Supplied records:

=== Section Start ===

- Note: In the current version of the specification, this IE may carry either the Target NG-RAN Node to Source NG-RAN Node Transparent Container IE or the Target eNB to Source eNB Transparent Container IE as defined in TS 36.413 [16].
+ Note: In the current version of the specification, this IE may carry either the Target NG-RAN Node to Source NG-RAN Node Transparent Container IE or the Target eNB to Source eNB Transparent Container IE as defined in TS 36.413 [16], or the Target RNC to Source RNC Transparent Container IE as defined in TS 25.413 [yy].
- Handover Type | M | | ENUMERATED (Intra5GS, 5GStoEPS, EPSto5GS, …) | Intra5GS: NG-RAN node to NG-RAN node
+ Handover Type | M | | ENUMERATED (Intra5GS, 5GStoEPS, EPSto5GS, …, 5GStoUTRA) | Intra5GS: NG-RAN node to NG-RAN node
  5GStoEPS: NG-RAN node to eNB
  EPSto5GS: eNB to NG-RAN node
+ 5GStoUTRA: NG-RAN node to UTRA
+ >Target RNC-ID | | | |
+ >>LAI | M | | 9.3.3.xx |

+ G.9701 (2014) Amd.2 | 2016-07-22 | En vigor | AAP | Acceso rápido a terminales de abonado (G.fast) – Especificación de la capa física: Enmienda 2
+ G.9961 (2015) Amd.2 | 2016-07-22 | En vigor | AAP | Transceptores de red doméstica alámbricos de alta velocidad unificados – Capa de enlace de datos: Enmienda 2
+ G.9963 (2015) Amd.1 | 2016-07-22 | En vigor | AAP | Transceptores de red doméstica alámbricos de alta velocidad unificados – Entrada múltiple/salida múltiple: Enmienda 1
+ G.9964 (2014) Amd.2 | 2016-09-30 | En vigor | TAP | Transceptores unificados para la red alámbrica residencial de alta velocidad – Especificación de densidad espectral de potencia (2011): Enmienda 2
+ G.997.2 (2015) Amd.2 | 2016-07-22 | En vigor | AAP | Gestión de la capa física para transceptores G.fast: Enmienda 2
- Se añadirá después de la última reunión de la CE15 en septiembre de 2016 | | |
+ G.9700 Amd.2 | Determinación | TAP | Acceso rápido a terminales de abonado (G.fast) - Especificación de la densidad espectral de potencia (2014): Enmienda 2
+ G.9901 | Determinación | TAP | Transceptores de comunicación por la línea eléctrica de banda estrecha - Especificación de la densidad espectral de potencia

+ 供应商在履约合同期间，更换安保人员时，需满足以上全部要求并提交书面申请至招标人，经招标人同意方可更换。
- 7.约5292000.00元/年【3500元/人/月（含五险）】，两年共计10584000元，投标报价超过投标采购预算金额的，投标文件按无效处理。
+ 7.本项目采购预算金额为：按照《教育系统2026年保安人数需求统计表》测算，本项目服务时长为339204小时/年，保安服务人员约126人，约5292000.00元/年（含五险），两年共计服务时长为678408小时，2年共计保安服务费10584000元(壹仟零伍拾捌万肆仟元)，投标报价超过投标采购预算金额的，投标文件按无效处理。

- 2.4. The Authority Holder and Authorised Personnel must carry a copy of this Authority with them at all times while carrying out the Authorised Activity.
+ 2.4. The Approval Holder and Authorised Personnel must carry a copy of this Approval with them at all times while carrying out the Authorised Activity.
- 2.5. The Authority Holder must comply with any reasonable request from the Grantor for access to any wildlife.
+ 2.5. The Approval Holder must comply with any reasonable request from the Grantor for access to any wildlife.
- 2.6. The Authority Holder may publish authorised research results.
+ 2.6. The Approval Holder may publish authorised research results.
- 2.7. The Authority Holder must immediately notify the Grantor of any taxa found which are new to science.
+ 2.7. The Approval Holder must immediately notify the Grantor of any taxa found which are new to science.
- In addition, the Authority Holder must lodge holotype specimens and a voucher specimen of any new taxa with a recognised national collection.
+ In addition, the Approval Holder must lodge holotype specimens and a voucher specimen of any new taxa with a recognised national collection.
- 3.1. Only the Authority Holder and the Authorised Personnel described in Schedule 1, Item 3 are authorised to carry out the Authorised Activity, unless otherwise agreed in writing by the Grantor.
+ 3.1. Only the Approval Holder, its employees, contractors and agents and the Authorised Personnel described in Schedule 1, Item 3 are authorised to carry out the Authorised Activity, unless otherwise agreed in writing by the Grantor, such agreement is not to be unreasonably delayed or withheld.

=== Section End ===

Assigned task:
Which lines above contain "alámbricos"? Show each of them.

Answer to this task:
+ G.9961 (2015) Amd.2 | 2016-07-22 | En vigor | AAP | Transceptores de red doméstica alámbricos de alta velocidad unificados – Capa de enlace de datos: Enmienda 2
+ G.9963 (2015) Amd.1 | 2016-07-22 | En vigor | AAP | Transceptores de red doméstica alámbricos de alta velocidad unificados – Entrada múltiple/salida múltiple: Enmienda 1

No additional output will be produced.